New Delhi – U.S. Under Secretary of Commerce for International Trade Franklin L. Lavin and Indian Commerce Secretary S.N. Menon launched a renewed Commercial Dialogue between their two countries yesterday.

Originally established in 2000, the Commercial Dialogue serves as a mechanism for addressing trade disputes between the United States and India. Yesterday’s meeting took place as a result of the commitment during President George W. Bush’s February 2006 visit to India to elevate and expand the Commercial Dialogue. India is one of the few countries in the world with which the United States has a sub-cabinet dialogue of this nature; the United States currently has sub-cabinet level commercial dialogs with China, the EU and NAFTA.

"Our trade has nearly doubled in the last three years, and we have re-crafted the Commercial Dialogue to account for the enormous changes that we are witnessing as our commercial relationship grows. Our action demonstrates the opportunities we see in this market as well as provides us with additional tools to address challenges," noted Lavin.

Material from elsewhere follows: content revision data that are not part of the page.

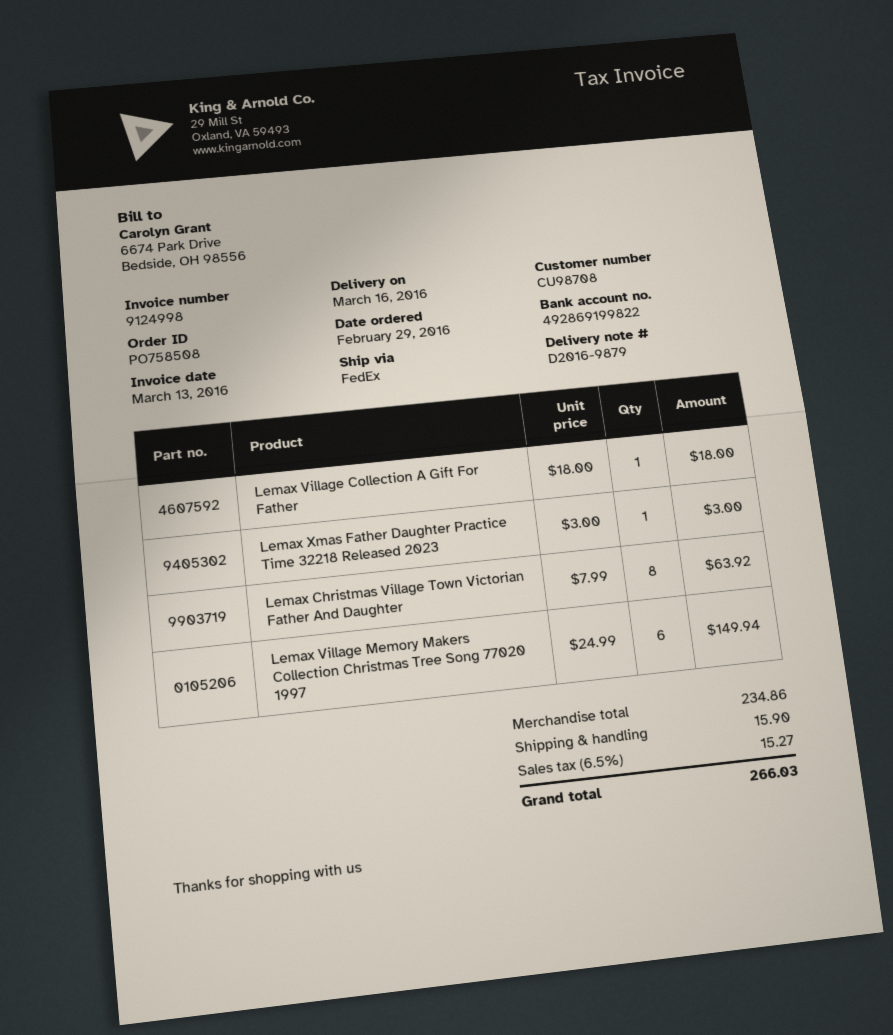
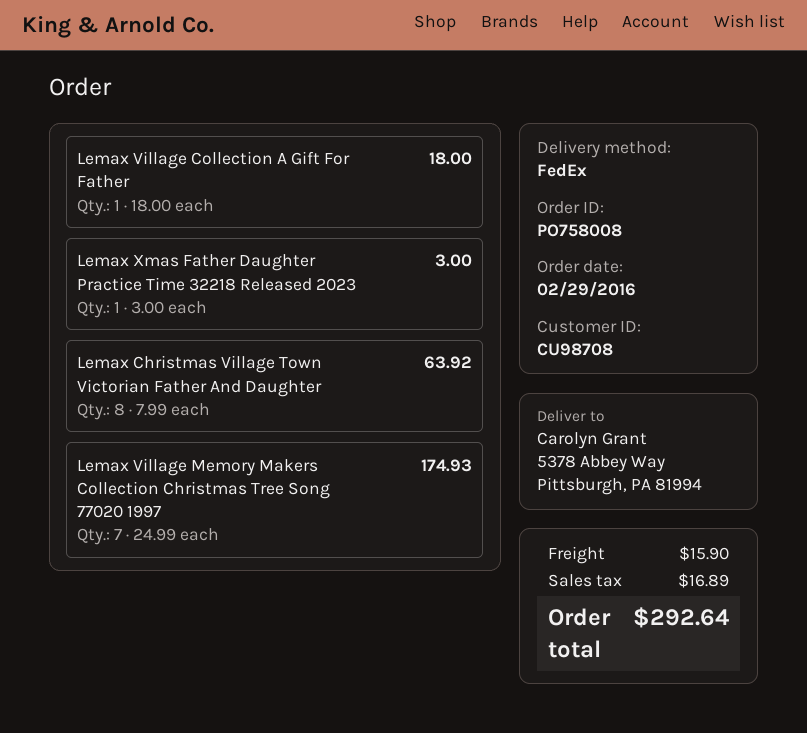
order number: PO758508 -> PO758008
Lemax Village Memory Makers Collection Christmas Tree Song 77020 1997: 6 x 24.99 = 149.94 -> 7 x 24.99 = 174.93
tax: 15.27 -> 16.89
total: 266.03 -> 292.64

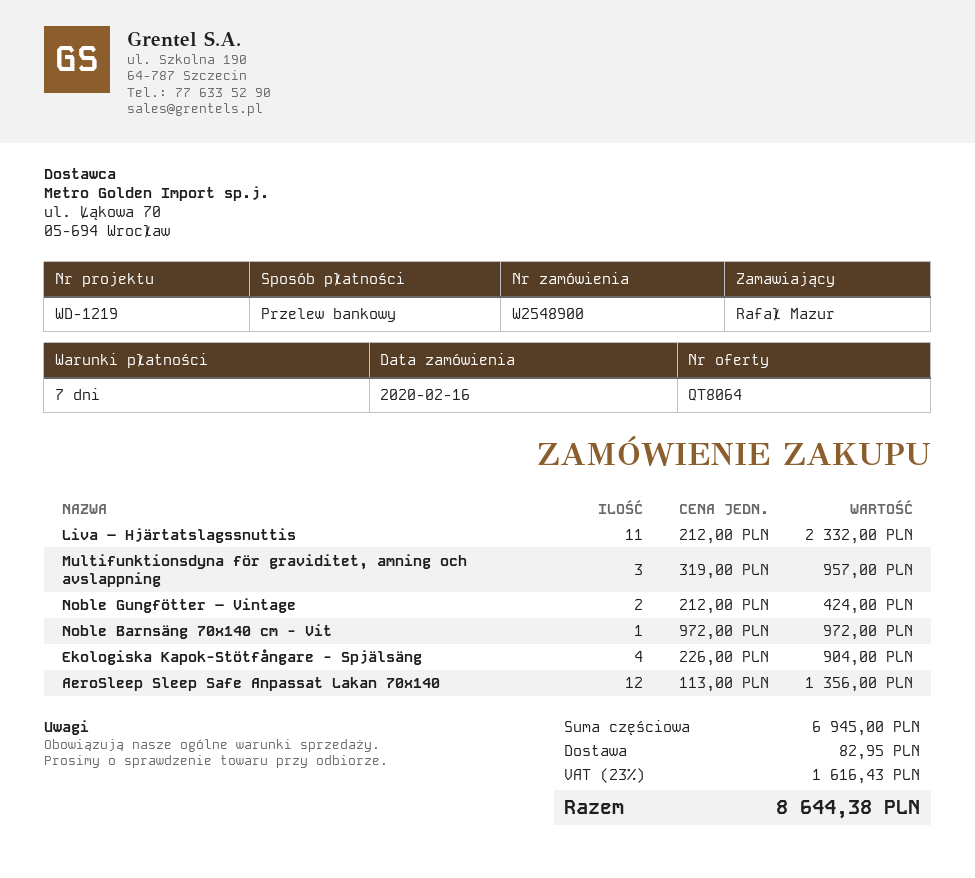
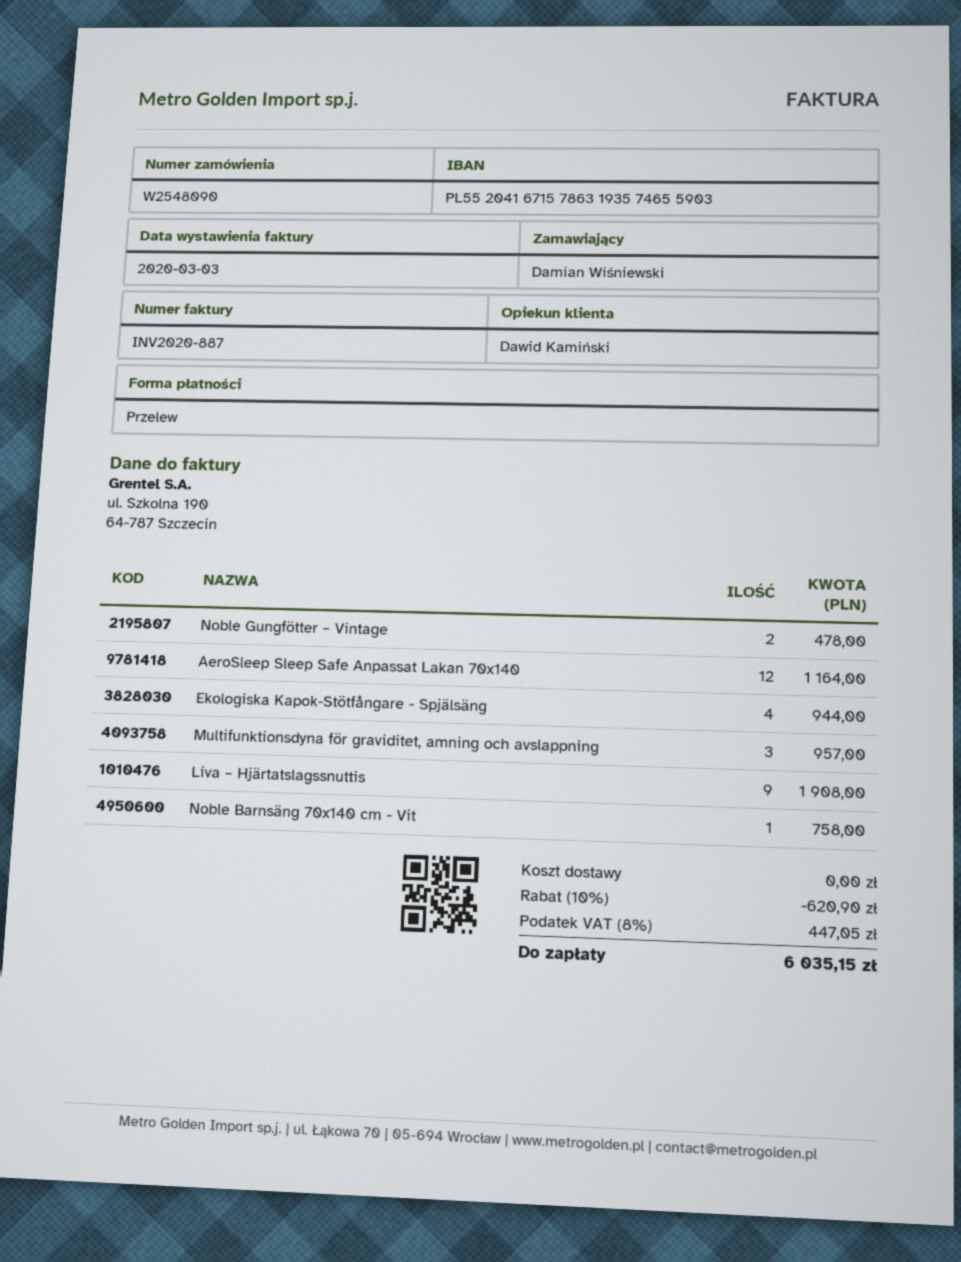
order number: W2548900 -> W2548090
ordered by: Rafał Mazur -> Damian Wiśniewski
Liva – Hjärtatslagssnuttis: 11 for 2332.00 -> 9 for 1908.00
Noble Gungfötter – Vintage: 2 for 424.00 -> 2 for 478.00
Noble Barnsäng 70x140 cm - Vit: 1 for 972.00 -> 1 for 758.00
Ekologiska Kapok-Stötfångare - Spjälsäng: 4 for 904.00 -> 4 for 944.00
AeroSleep Sleep Safe Anpassat Lakan 70x140: 12 for 1356.00 -> 12 for 1164.00
discount: none -> 10% = 620.90
shipping: 82.95 -> 0.00
tax: 23% = 1616.43 -> 8% = 447.05
total: 8644.38 -> 6035.15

The Commercial Dialogue will:

  • continue to involve the private sector to reduce bilateral trade issues;
  • foster progress in functional, cross-cutting areas, such intellectual property rights and trade remedies; and
  • re-focus its existing work on standards to address sectoral topics.

“This elevated engagement marks recognition of the improving climate for business in India,” remarked Lavin. “I would like to explore a roundtable on pharmaceuticals and a business mission under the aegis of the Commercial Dialogue.”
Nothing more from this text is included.